Con l'obiettivo di uniformare gli strumenti utilizzati, il 2 luglio 2019 il dipartimento competente ha deciso una modifica dell'ordinanza del 29 settembre 1995 sulle prestazioni (OPre; RS 832.112.31) che prevede requisiti minimi validi a livello nazionale per la valutazione dei bisogni nelle case di cura. Cantoni e case di cura rimangono in linea di principio liberi di scegliere lo strumento di valutazione, il quale tuttavia deve soddisfare i requisiti minimi ed essere calibrato secondo una metodologia uniforme fissata a livello nazionale, il che permette di armonizzare e uniformare gli strumenti. Questi adeguamenti sono entrati in vigore il 1° gennaio 2020, mentre il periodo transitorio per stabilire la metodologia ed effettuare gli studi e le modifiche necessarie terminerà il 31 dicembre 2021. Successivamente, gli strumenti di misurazione del bisogno di cure dovranno soddisfare i nuovi requisiti.

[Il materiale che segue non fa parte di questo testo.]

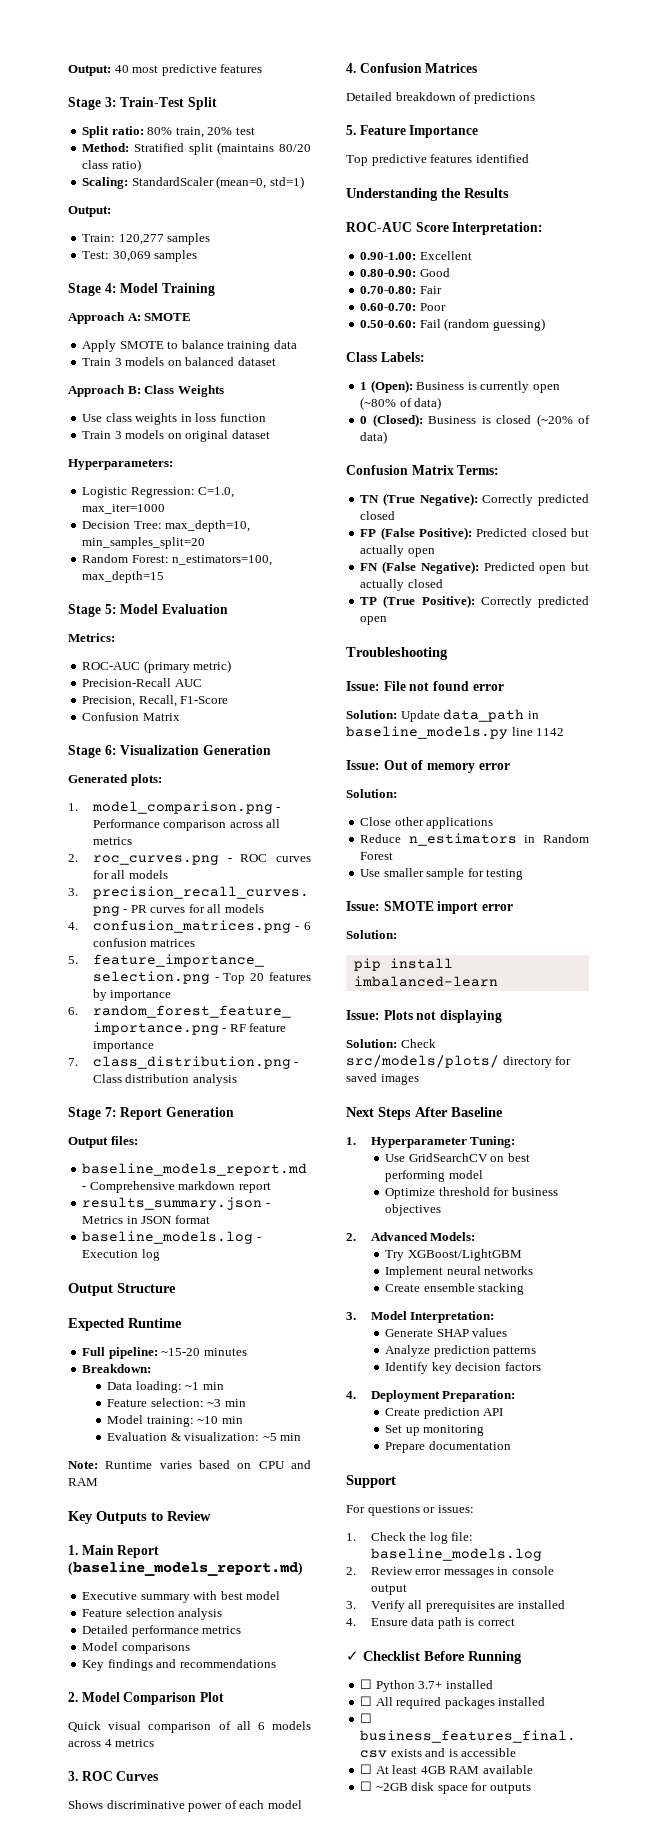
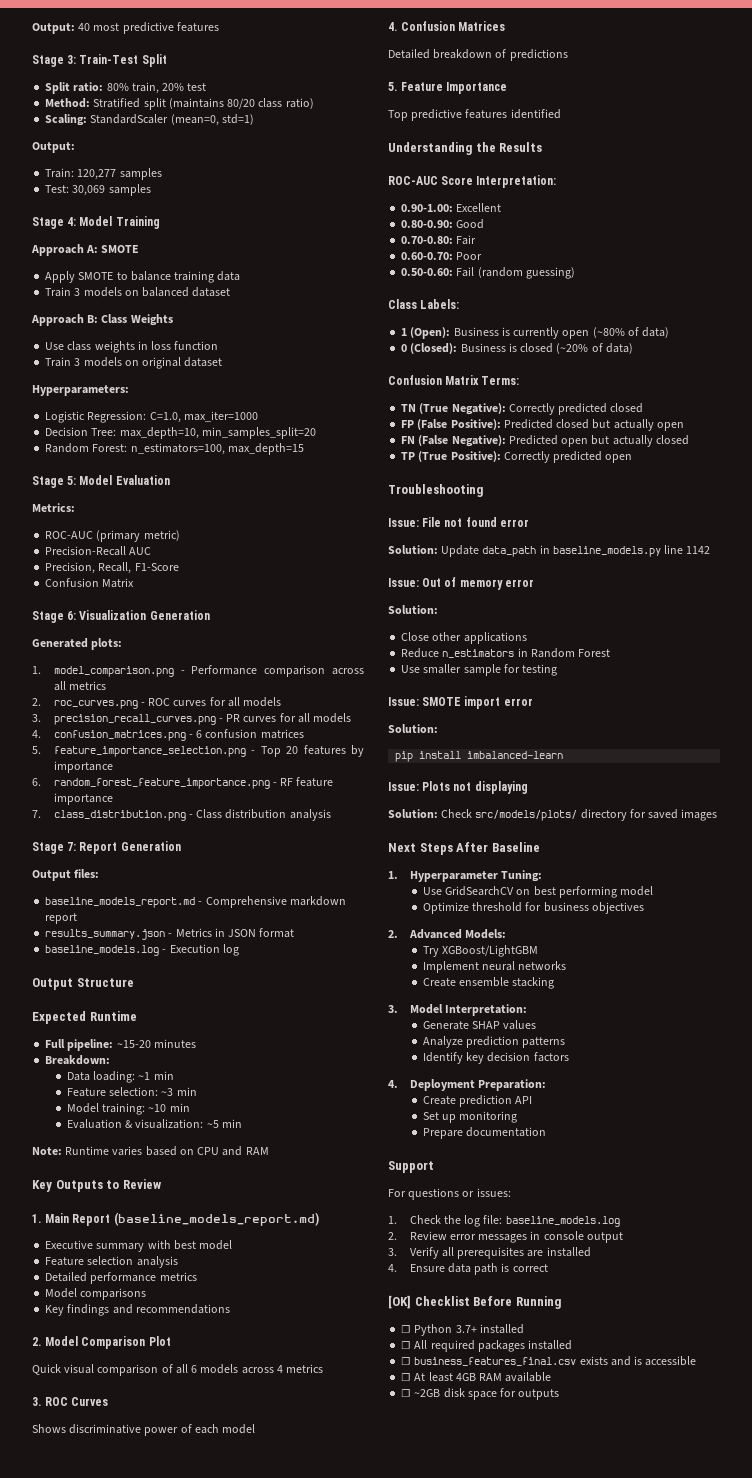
- ✓ Checklist Before Running
+ [OK] Checklist Before Running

Prima di prendere in considerazione altre misure bisognerebbe attendere l'attuazione di queste nuove disposizioni. Inoltre, il Consiglio federale ha già ricordato che un sistema unico comporterebbe per gli utenti degli altri sistemi ingenti oneri finanziari, organizzativi e in termini di tempo. Per altro, la definizione di requisiti minimi impedisce il sorgere di monopoli e garantisce che il mercato resti aperto a potenziali concorrenti.
In adempimento del postulato CSSS-N 19.3002 "Cure e finanziamento unitario delle prestazioni nel settore ambulatoriale e ospedaliero", in collaborazione con i Cantoni e le associazioni dei fornitori di prestazioni e degli assicuratori, il Consiglio federale sta inoltre elaborando basi per verificare se le prestazioni di cura possano essere integrate in un finanziamento unitario di prestazioni ambulatoriali e stazionarie. Queste basi comprendono, oltre alla trasparenza dei costi e a una distinzione uniforme tra cure e prestazioni di assistenza, anche regole unitarie per la rimunerazione delle cure. Nella prospettiva di un'eventuale integrazione in un sistema di finanziamento unitario, si sta dunque lavorando alle basi della futura rimunerazione delle cure. Non sarebbe quindi ragionevole adottare misure prima della conclusione dei lavori.
Il Consiglio federale propone di respingere la mozione.